UnBearable: The Unbelievable Awfulness of the Berenstain Bears

(Note: This originally ran in the Fall 2012 issue of Scooter, the now-defunct parents magazine published by the New York Observer. Scooter’s website no longer works, so I’m putting this up here.)

Late last October, I found myself looking for a children’s book about Thanksgiving, something to introduce my two-and-half year old daughter to the approaching holiday. Owing to a surprising dearth of children’s literature about this cherished autumn feast, I wound up with The Berenstain Bears Give Thanks.

Here’s what happens in the book: Papa Bear has been doing work for a local farmer, who pays with a live turkey. Sister Bear adopts the turkey as a pet and refuses to eat turkey at Thanksgiving. The family relents and eats fish for Thanksgiving instead.

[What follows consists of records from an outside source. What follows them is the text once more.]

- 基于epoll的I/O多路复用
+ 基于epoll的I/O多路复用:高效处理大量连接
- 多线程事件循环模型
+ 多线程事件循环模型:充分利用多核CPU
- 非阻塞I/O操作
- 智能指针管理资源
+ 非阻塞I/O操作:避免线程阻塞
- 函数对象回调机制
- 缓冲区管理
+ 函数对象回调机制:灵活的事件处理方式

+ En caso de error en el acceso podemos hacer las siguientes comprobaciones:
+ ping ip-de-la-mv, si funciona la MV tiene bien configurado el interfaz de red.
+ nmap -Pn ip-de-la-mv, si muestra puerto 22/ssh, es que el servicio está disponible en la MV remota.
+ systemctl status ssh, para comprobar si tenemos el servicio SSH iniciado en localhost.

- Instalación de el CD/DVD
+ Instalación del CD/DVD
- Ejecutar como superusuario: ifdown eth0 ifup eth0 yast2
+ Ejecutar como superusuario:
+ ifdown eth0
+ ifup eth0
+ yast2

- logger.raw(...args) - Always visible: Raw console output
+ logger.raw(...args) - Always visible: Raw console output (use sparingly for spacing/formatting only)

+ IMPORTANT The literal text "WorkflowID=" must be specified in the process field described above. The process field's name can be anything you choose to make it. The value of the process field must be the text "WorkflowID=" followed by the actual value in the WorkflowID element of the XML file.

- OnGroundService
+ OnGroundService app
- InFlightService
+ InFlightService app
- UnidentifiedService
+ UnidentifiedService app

Give Thanks is part of the Berenstain’s “Living Light” series, a subdivision of Berenstain country in which lessons about God are imparted. I have no idea why the Berenstain God approves the eating of fish but not turkey on Thanksgiving. But I do know that the last thing a parent of a toddler needs is literary and faith-based encouragement for picky eating.

After just a few doses of that finicky Sister Bear’s behavior, my daughter arrived at her grandparents’ home for Thanksgiving with a driving passion against eating turkey. To her, the main point of the holiday appeared to be about avoiding the consumption of turkey, as it was for Sister Bear. For all I know, her two-year-old theology thought God hated turkey eaters. Thanks, Berenstains!

Berenstains will infiltrate your life in a number of ways. A well-meaning friend brings a Berenstain Bears book to a birthday party. Your mother in-law visits with a well-worn copy from your spouse’s childhood library. Perhaps you pick up one of the Berenstain books because of the relevance of its theme. This is one of the Berenstain Book Industrial Complex’s tricks: there are hundreds of titles, one for almost any occasion: a Valentine’s Day book, a first-day-at-school book, a budget-cuts-shutting-down-a-school-play-ground book, even a neighborhood-racial-integration book.

Since you are not an imbecile, you are initially put off by the hideous cover. It is sure to feature four or five members of the Berenstain family—all absurdly and insultingly ugly. Mama Bear is wearing a hat or, more commonly, a bonnet—a bonnet!—and a dress that looks like it was smuggled off the grounds of a breakaway post-Mormon polygamist cult. Brother Bear and Sister Bear are identical except for their clothes—blue slacks for Brother, some hideous pink romper for Sister. Papa Bear somehow wears overalls all of the time. Honey Bear, the baby of the family introduced in 2000, seems to be thrown in as an afterthought—which, in fact, she was.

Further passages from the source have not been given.